• **DATA TO EXAMINE**
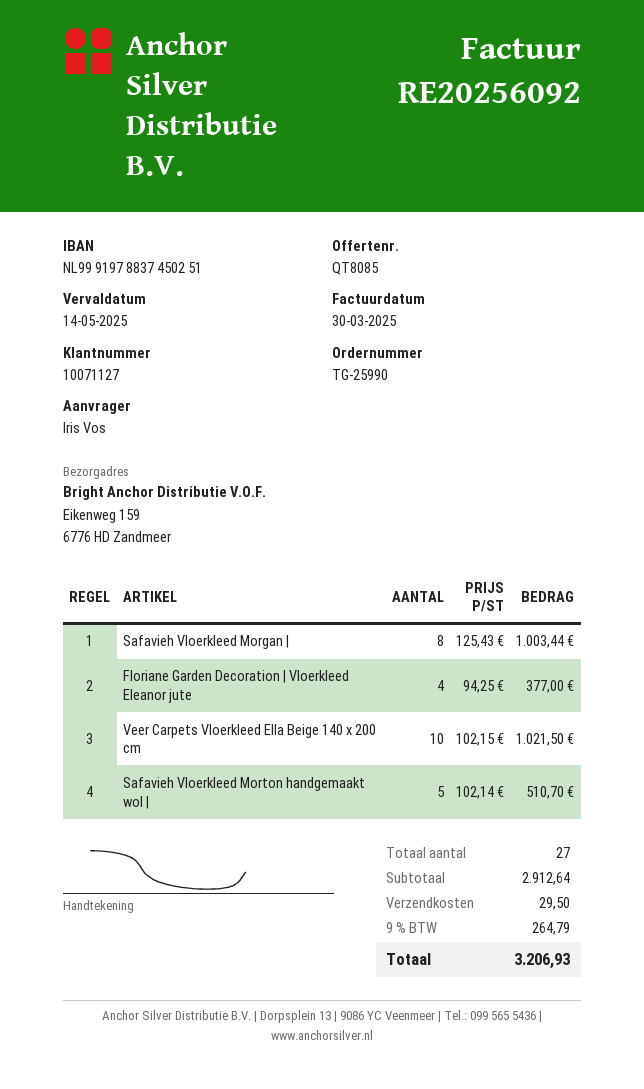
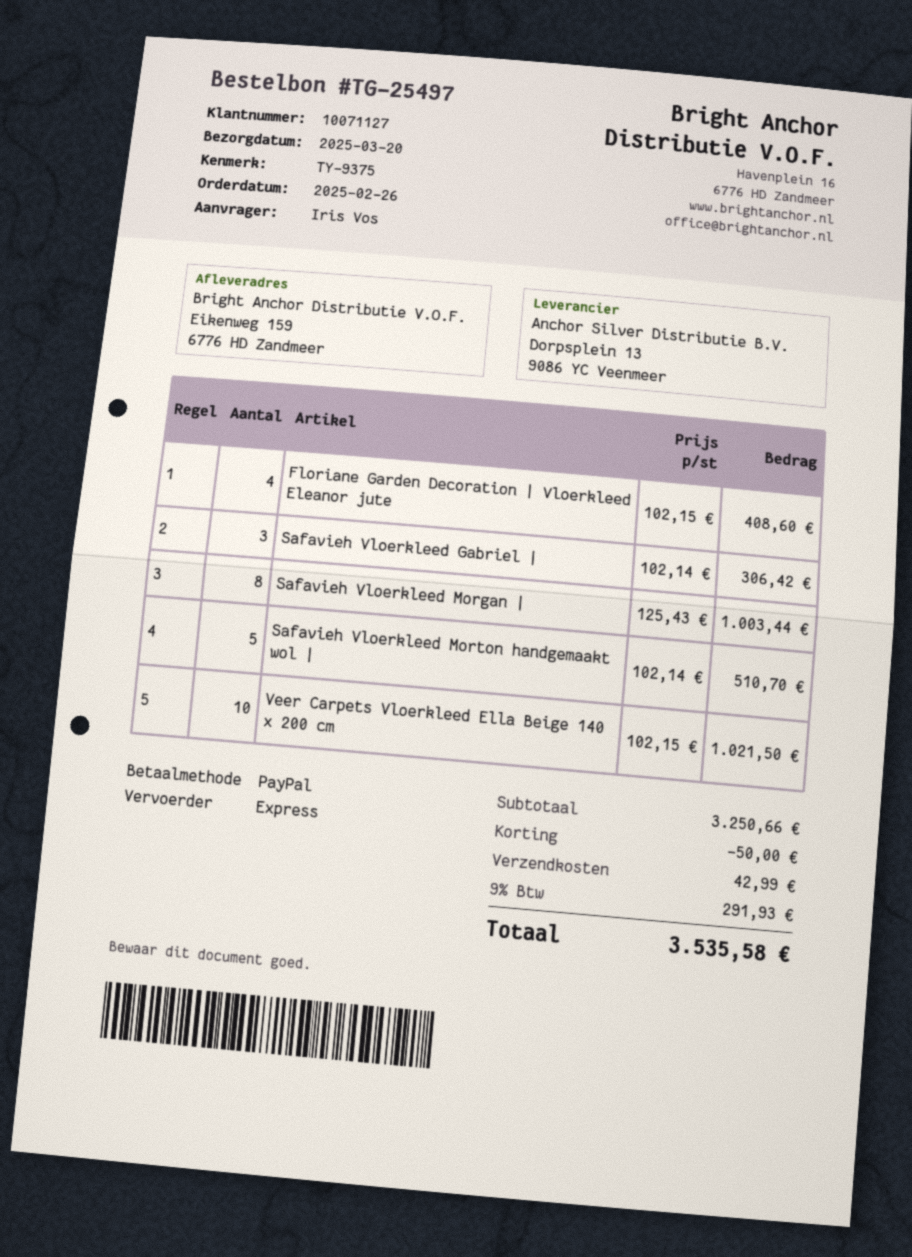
order number: TG-25990 -> TG-25497
Floriane Garden Decoration | Vloerkleed Eleanor jute: 4 x 94.25 = 377.00 -> 4 x 102.15 = 408.60
Safavieh Vloerkleed Gabriel |: none -> 3 x 102.14 = 306.42
subtotal: 2912.64 -> 3250.66
discount: none -> 50.00
shipping: 29.50 -> 42.99
tax: 9% = 264.79 -> 9% = 291.93
total: 3206.93 -> 3535.58

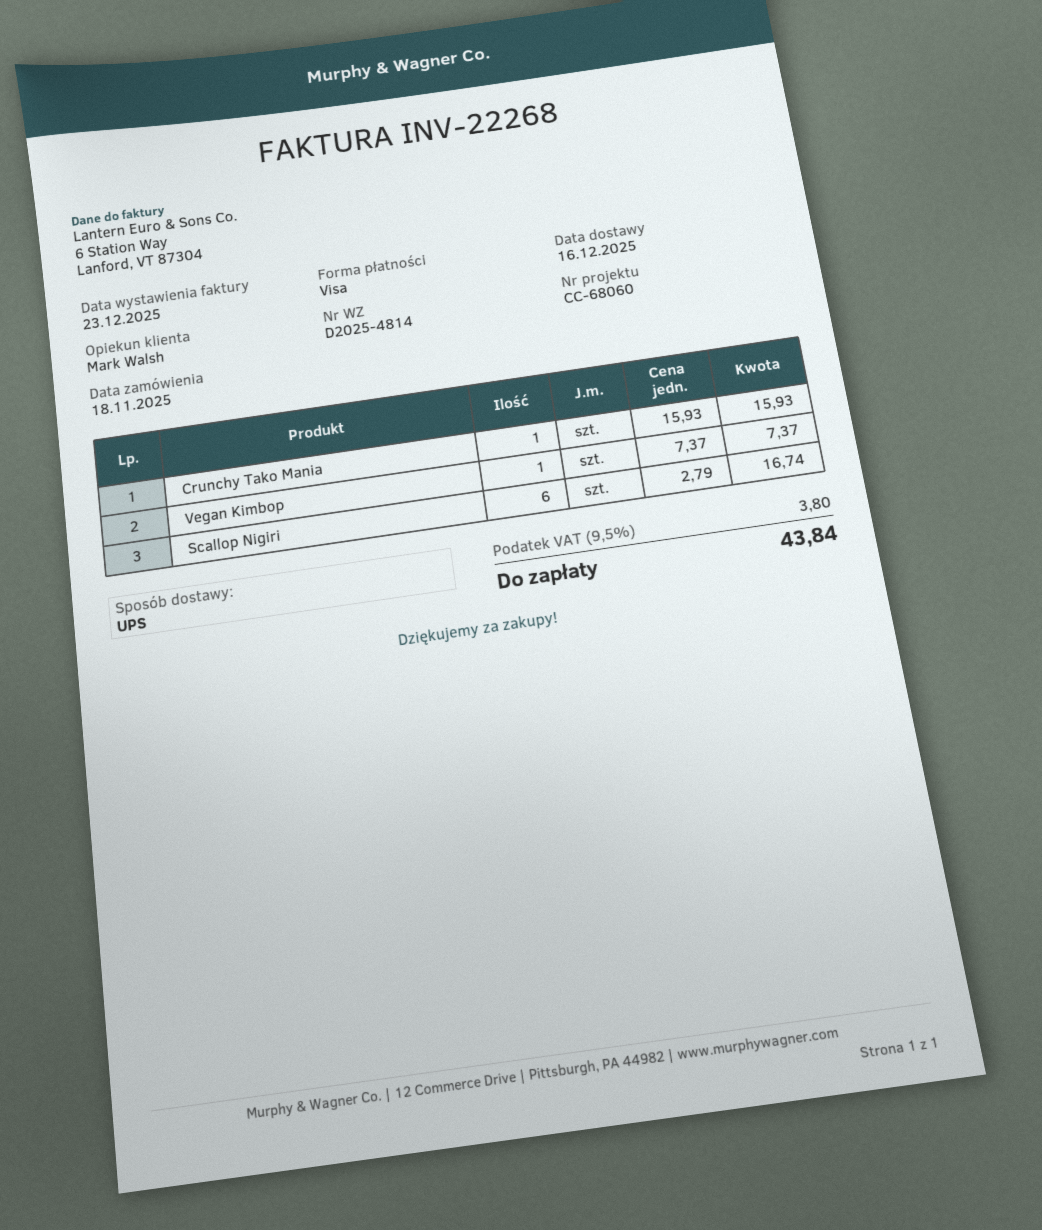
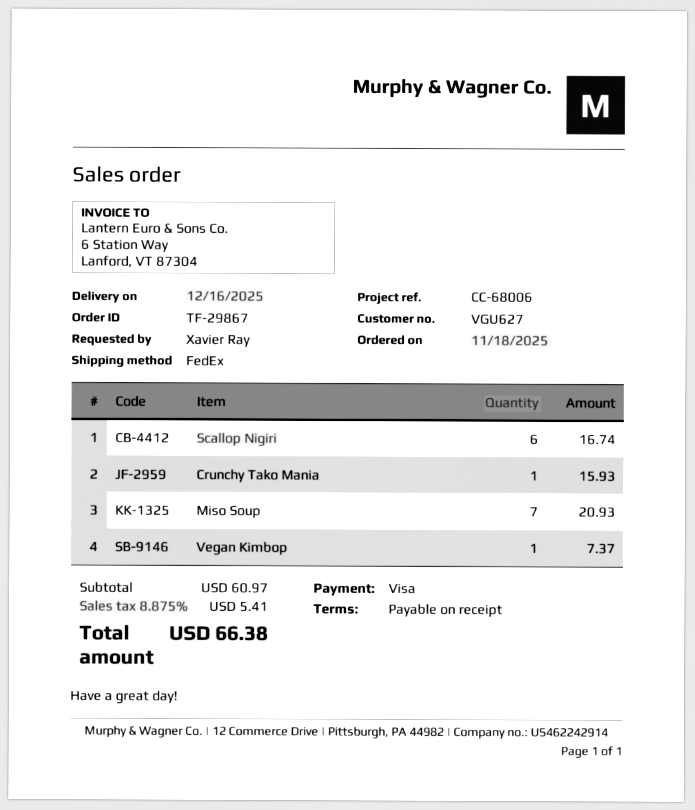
reference: CC-68060 -> CC-68006
shipping method: UPS -> FedEx
Miso Soup: none -> 7 for 20.93
tax: 9.5% = 3.80 -> 8.875% = 5.41
total: 43.84 -> 66.38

• **TASK PROMPT**
All of the lines above must be repeated without alteration, though the pictures are to be excluded.

• **ANSWER BOX**
order number: TG-25990 -> TG-25497
Floriane Garden Decoration | Vloerkleed Eleanor jute: 4 x 94.25 = 377.00 -> 4 x 102.15 = 408.60
Safavieh Vloerkleed Gabriel |: none -> 3 x 102.14 = 306.42
subtotal: 2912.64 -> 3250.66
discount: none -> 50.00
shipping: 29.50 -> 42.99
tax: 9% = 264.79 -> 9% = 291.93
total: 3206.93 -> 3535.58

reference: CC-68060 -> CC-68006
shipping method: UPS -> FedEx
Miso Soup: none -> 7 for 20.93
tax: 9.5% = 3.80 -> 8.875% = 5.41
total: 43.84 -> 66.38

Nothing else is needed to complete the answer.